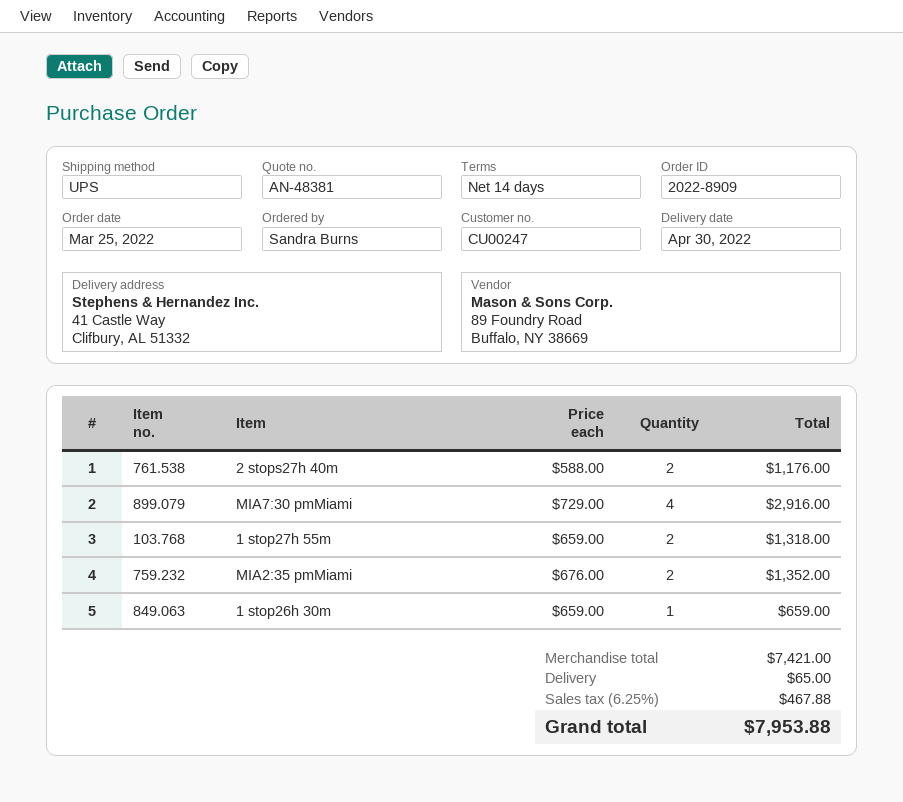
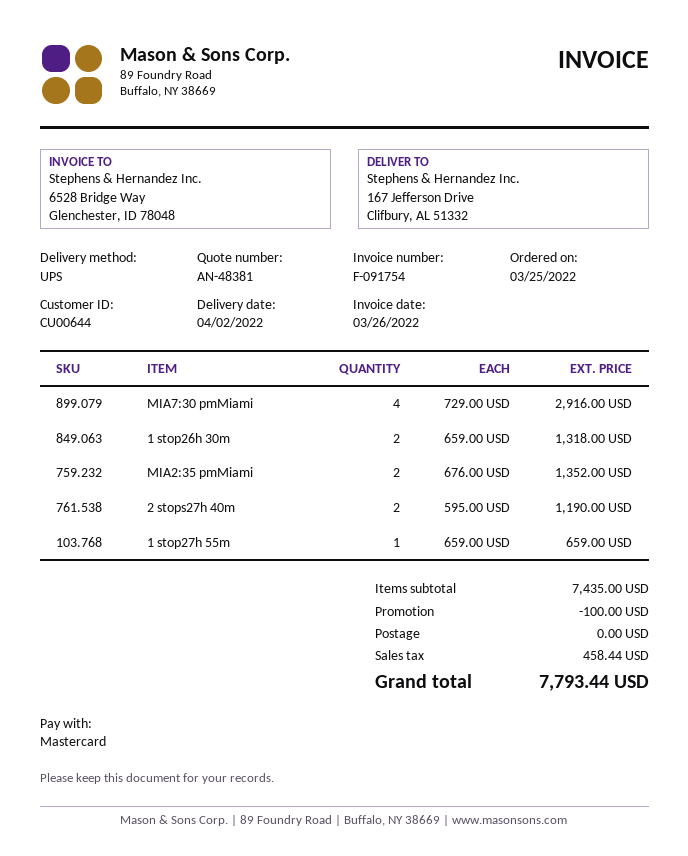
delivery date: 2022-04-30 -> 2022-04-02
customer number: CU00247 -> CU00644
ship to: 41 Castle Way, Clifbury, AL 51332 -> 167 Jefferson Drive, Clifbury, AL 51332
2 stops27h 40m: 2 x 588.00 = 1176.00 -> 2 x 595.00 = 1190.00
1 stop27h 55m: 2 x 659.00 = 1318.00 -> 1 x 659.00 = 659.00
1 stop26h 30m: 1 x 659.00 = 659.00 -> 2 x 659.00 = 1318.00
subtotal: 7421.00 -> 7435.00
discount: none -> 100.00
shipping: 65.00 -> 0.00
tax: 467.88 -> 458.44
total: 7953.88 -> 7793.44

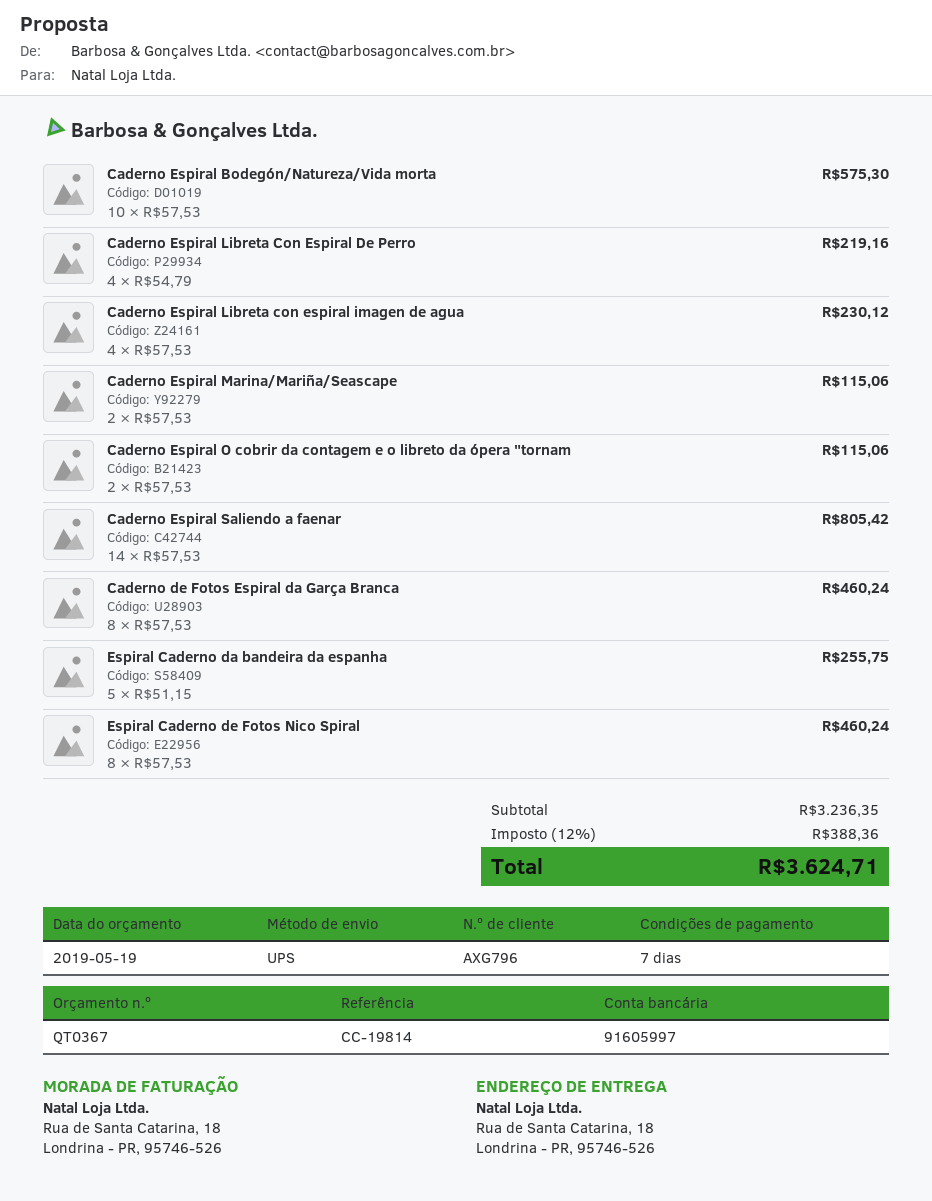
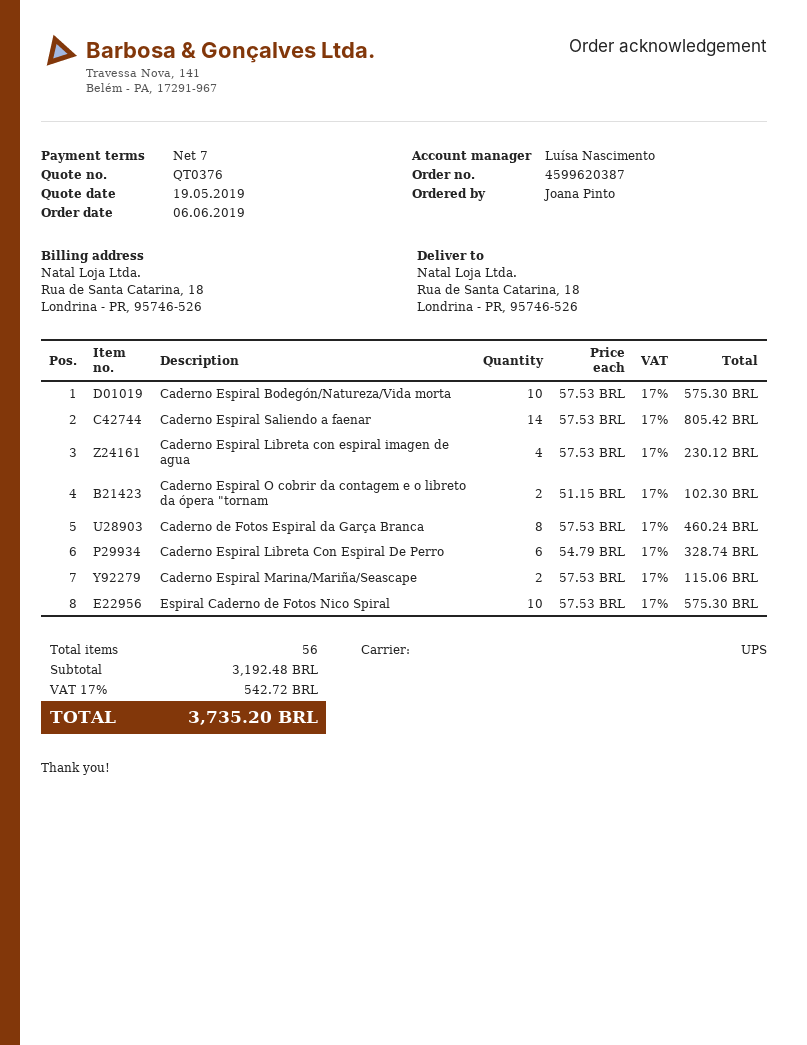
quote number: QT0367 -> QT0376
Caderno Espiral Libreta Con Espiral De Perro: 4 x 54.79 = 219.16 -> 6 x 54.79 = 328.74
Caderno Espiral O cobrir da contagem e o libreto da ópera "tornam: 2 x 57.53 = 115.06 -> 2 x 51.15 = 102.30
Espiral Caderno da bandeira da espanha: 5 x 51.15 = 255.75 -> none
Espiral Caderno de Fotos Nico Spiral: 8 x 57.53 = 460.24 -> 10 x 57.53 = 575.30
subtotal: 3236.35 -> 3192.48
tax: 12% = 388.36 -> 17% = 542.72
total: 3624.71 -> 3735.20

◆ **WHAT IS BEING ASKED**: Restate precisely, and with nothing added, the lines from the one with "quote number: QT0367 -> QT0376" through the final line of the material.

◆ **SOLUTION TO THIS TASK**:
quote number: QT0367 -> QT0376
Caderno Espiral Libreta Con Espiral De Perro: 4 x 54.79 = 219.16 -> 6 x 54.79 = 328.74
Caderno Espiral O cobrir da contagem e o libreto da ópera "tornam: 2 x 57.53 = 115.06 -> 2 x 51.15 = 102.30
Espiral Caderno da bandeira da espanha: 5 x 51.15 = 255.75 -> none
Espiral Caderno de Fotos Nico Spiral: 8 x 57.53 = 460.24 -> 10 x 57.53 = 575.30
subtotal: 3236.35 -> 3192.48
tax: 12% = 388.36 -> 17% = 542.72
total: 3624.71 -> 3735.20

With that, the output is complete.